Records from a data collection:
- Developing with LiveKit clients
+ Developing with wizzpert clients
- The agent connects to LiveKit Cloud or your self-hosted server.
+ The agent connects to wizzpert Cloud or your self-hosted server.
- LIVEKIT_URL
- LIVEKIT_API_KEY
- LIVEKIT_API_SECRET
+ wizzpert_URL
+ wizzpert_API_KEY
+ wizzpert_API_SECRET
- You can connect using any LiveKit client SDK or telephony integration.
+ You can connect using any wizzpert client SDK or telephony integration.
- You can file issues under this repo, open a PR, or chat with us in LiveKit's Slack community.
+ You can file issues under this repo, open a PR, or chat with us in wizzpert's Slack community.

...

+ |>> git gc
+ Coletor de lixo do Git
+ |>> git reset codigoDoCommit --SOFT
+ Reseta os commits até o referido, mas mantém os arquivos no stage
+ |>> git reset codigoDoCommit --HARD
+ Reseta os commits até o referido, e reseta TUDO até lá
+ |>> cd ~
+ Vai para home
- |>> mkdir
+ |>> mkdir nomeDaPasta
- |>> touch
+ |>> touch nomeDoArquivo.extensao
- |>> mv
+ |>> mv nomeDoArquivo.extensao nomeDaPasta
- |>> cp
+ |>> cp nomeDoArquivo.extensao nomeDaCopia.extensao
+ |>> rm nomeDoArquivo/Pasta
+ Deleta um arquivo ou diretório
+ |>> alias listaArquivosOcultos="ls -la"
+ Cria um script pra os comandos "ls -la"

==

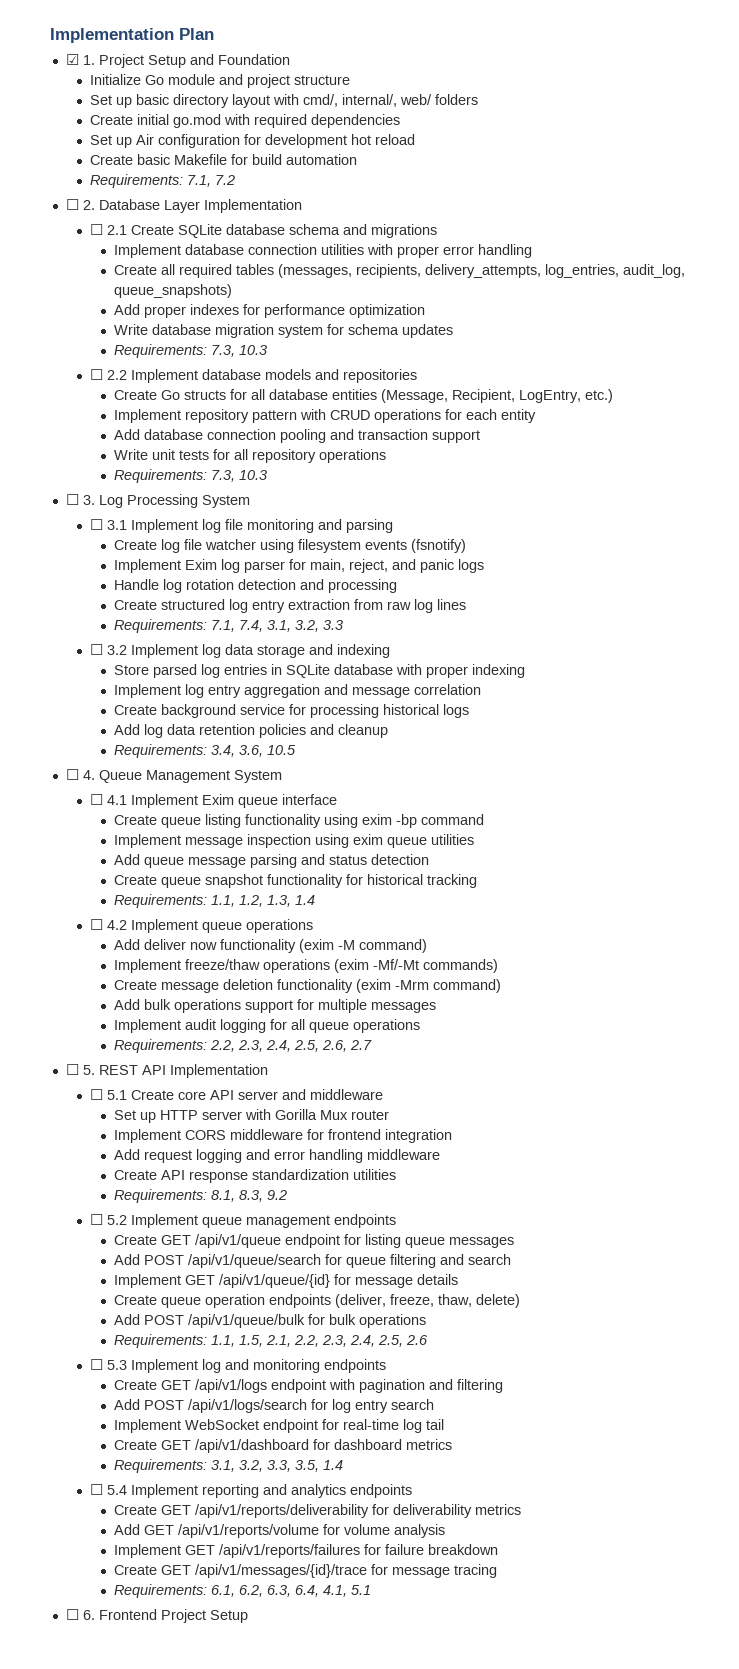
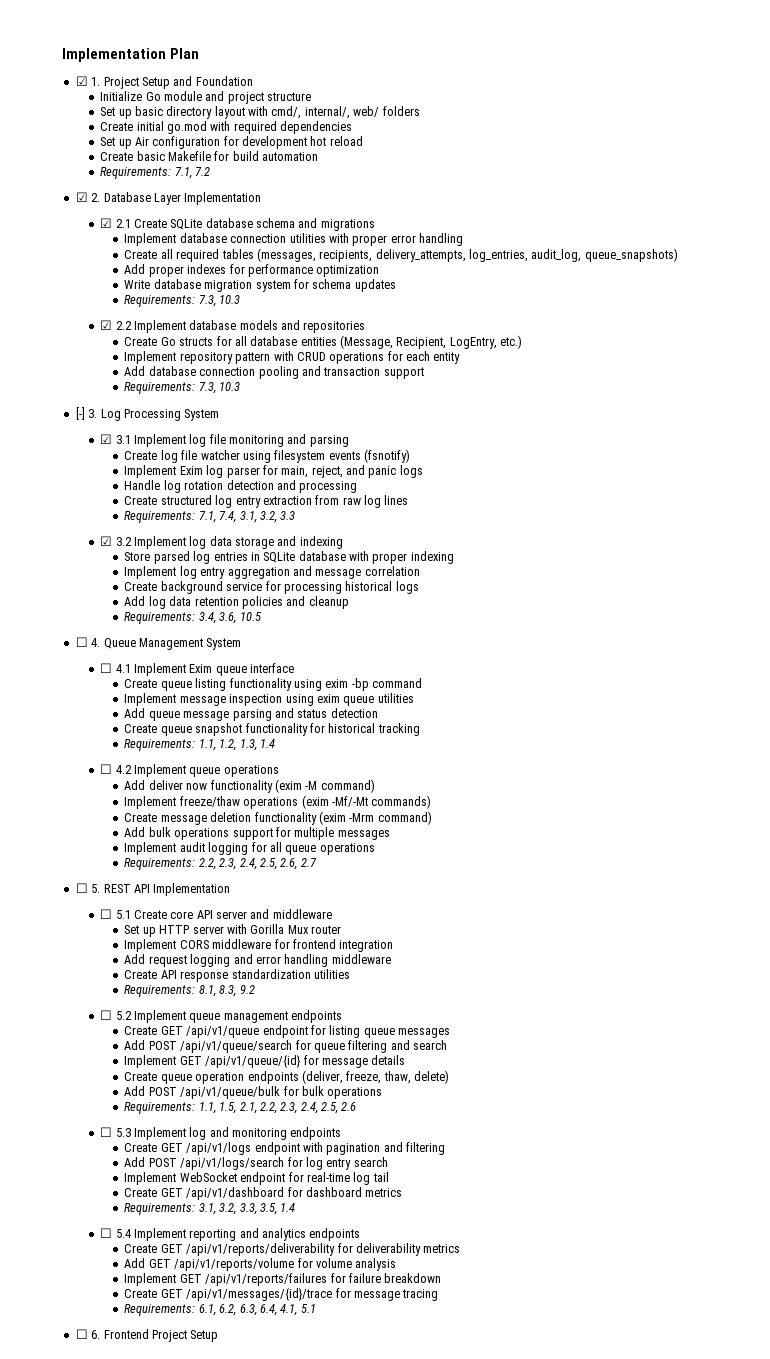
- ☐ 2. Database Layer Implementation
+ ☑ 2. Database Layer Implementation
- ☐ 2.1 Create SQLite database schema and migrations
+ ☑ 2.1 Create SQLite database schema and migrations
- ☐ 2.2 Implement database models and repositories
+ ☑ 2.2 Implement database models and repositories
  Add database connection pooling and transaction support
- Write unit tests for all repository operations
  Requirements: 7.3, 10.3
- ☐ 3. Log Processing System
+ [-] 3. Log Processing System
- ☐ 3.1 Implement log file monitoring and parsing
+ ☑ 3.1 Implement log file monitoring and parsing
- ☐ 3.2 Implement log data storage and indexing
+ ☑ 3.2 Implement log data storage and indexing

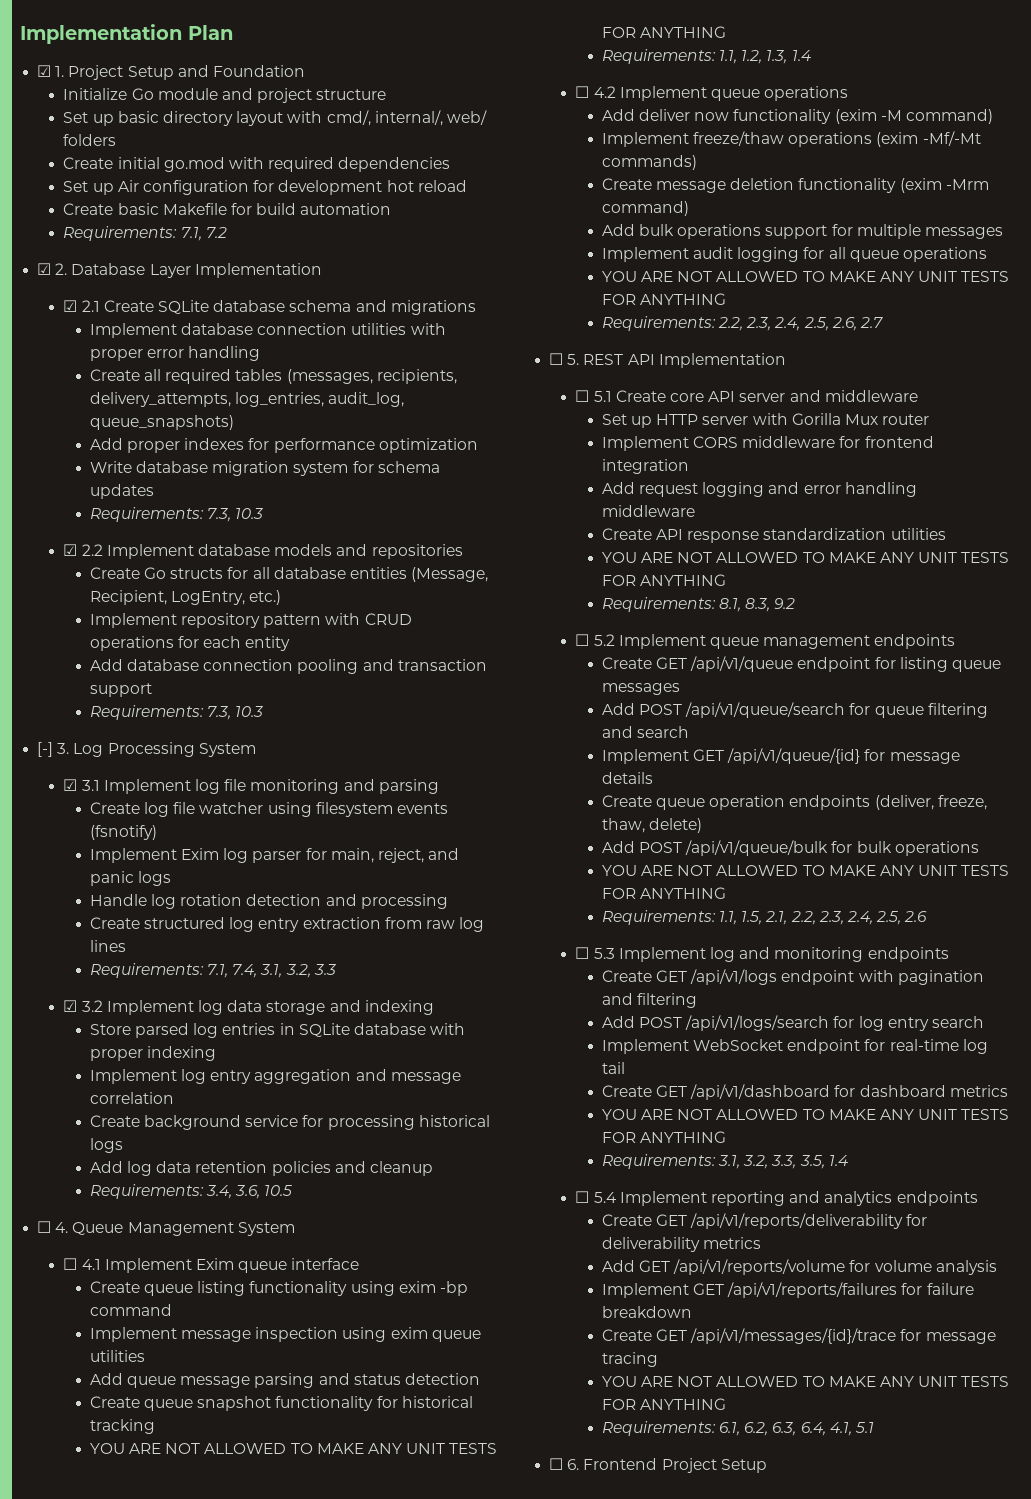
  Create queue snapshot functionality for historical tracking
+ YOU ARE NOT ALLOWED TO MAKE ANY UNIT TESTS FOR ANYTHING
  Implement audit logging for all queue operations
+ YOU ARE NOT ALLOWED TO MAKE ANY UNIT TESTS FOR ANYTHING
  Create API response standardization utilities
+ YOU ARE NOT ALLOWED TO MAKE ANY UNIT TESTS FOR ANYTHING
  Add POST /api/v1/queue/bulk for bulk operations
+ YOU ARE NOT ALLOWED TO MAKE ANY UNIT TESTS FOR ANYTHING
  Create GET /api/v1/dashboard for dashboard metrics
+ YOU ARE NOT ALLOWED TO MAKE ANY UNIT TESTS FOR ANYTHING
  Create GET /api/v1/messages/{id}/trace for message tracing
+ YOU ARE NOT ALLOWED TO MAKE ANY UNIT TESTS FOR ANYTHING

What is expected: How many lines above contain the word "migrations"? Answer with the number alone.

Expected answer: 2